- INSTRUCTIONS FOR THE TASK -
Transcribe every line of the records verbatim.

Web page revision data
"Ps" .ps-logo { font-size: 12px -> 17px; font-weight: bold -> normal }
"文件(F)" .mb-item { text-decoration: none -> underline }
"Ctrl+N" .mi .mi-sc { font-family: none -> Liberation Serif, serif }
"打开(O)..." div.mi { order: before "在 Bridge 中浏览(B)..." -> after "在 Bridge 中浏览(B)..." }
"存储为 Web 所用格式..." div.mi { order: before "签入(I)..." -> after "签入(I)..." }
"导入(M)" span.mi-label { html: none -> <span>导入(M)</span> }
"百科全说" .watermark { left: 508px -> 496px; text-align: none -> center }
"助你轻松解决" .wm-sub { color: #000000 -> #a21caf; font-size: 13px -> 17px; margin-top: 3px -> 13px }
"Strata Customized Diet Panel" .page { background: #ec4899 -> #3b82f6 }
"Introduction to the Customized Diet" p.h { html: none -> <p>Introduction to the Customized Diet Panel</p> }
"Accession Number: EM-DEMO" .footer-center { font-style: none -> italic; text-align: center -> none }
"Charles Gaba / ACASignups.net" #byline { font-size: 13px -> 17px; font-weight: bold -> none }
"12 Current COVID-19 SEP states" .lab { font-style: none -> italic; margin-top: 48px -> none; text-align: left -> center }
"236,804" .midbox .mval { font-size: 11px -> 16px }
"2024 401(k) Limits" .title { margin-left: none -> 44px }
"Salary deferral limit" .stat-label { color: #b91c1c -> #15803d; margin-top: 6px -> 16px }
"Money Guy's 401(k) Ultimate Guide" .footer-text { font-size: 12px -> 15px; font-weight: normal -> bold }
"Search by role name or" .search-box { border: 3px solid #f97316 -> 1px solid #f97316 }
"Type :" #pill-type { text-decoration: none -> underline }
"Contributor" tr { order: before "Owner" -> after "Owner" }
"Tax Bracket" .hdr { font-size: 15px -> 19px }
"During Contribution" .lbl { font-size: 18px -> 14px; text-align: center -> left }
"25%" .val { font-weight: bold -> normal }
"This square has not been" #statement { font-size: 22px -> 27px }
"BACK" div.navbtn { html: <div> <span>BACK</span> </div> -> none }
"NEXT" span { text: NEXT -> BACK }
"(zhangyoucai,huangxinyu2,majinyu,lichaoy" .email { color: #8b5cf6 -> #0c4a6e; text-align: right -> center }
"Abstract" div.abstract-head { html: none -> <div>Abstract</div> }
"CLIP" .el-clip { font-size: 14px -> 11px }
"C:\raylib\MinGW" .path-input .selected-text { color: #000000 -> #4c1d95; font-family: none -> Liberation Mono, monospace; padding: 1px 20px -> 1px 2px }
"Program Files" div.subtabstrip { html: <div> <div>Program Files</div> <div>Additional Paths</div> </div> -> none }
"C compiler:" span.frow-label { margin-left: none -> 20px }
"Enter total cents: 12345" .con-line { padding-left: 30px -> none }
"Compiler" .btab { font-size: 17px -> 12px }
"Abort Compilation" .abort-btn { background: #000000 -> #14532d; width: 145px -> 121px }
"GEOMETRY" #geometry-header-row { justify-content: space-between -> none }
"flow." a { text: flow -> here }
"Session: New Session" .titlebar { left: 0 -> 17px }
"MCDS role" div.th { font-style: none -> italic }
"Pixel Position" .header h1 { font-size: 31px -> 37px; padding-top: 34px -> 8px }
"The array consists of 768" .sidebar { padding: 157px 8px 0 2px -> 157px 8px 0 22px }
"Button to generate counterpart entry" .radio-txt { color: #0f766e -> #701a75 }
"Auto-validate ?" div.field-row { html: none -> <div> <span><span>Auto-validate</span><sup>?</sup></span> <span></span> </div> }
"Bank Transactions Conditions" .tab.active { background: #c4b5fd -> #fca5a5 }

- RESPONSE AREA -
"Ps" .ps-logo { font-size: 12px -> 17px; font-weight: bold -> normal }
"文件(F)" .mb-item { text-decoration: none -> underline }
"Ctrl+N" .mi .mi-sc { font-family: none -> Liberation Serif, serif }
"打开(O)..." div.mi { order: before "在 Bridge 中浏览(B)..." -> after "在 Bridge 中浏览(B)..." }
"存储为 Web 所用格式..." div.mi { order: before "签入(I)..." -> after "签入(I)..." }
"导入(M)" span.mi-label { html: none -> <span>导入(M)</span> }
"百科全说" .watermark { left: 508px -> 496px; text-align: none -> center }
"助你轻松解决" .wm-sub { color: #000000 -> #a21caf; font-size: 13px -> 17px; margin-top: 3px -> 13px }
"Strata Customized Diet Panel" .page { background: #ec4899 -> #3b82f6 }
"Introduction to the Customized Diet" p.h { html: none -> <p>Introduction to the Customized Diet Panel</p> }
"Accession Number: EM-DEMO" .footer-center { font-style: none -> italic; text-align: center -> none }
"Charles Gaba / ACASignups.net" #byline { font-size: 13px -> 17px; font-weight: bold -> none }
"12 Current COVID-19 SEP states" .lab { font-style: none -> italic; margin-top: 48px -> none; text-align: left -> center }
"236,804" .midbox .mval { font-size: 11px -> 16px }
"2024 401(k) Limits" .title { margin-left: none -> 44px }
"Salary deferral limit" .stat-label { color: #b91c1c -> #15803d; margin-top: 6px -> 16px }
"Money Guy's 401(k) Ultimate Guide" .footer-text { font-size: 12px -> 15px; font-weight: normal -> bold }
"Search by role name or" .search-box { border: 3px solid #f97316 -> 1px solid #f97316 }
"Type :" #pill-type { text-decoration: none -> underline }
"Contributor" tr { order: before "Owner" -> after "Owner" }
"Tax Bracket" .hdr { font-size: 15px -> 19px }
"During Contribution" .lbl { font-size: 18px -> 14px; text-align: center -> left }
"25%" .val { font-weight: bold -> normal }
"This square has not been" #statement { font-size: 22px -> 27px }
"BACK" div.navbtn { html: <div> <span>BACK</span> </div> -> none }
"NEXT" span { text: NEXT -> BACK }
"(zhangyoucai,huangxinyu2,majinyu,lichaoy" .email { color: #8b5cf6 -> #0c4a6e; text-align: right -> center }
"Abstract" div.abstract-head { html: none -> <div>Abstract</div> }
"CLIP" .el-clip { font-size: 14px -> 11px }
"C:\raylib\MinGW" .path-input .selected-text { color: #000000 -> #4c1d95; font-family: none -> Liberation Mono, monospace; padding: 1px 20px -> 1px 2px }
"Program Files" div.subtabstrip { html: <div> <div>Program Files</div> <div>Additional Paths</div> </div> -> none }
"C compiler:" span.frow-label { margin-left: none -> 20px }
"Enter total cents: 12345" .con-line { padding-left: 30px -> none }
"Compiler" .btab { font-size: 17px -> 12px }
"Abort Compilation" .abort-btn { background: #000000 -> #14532d; width: 145px -> 121px }
"GEOMETRY" #geometry-header-row { justify-content: space-between -> none }
"flow." a { text: flow -> here }
"Session: New Session" .titlebar { left: 0 -> 17px }
"MCDS role" div.th { font-style: none -> italic }
"Pixel Position" .header h1 { font-size: 31px -> 37px; padding-top: 34px -> 8px }
"The array consists of 768" .sidebar { padding: 157px 8px 0 2px -> 157px 8px 0 22px }
"Button to generate counterpart entry" .radio-txt { color: #0f766e -> #701a75 }
"Auto-validate ?" div.field-row { html: none -> <div> <span><span>Auto-validate</span><sup>?</sup></span> <span></span> </div> }
"Bank Transactions Conditions" .tab.active { background: #c4b5fd -> #fca5a5 }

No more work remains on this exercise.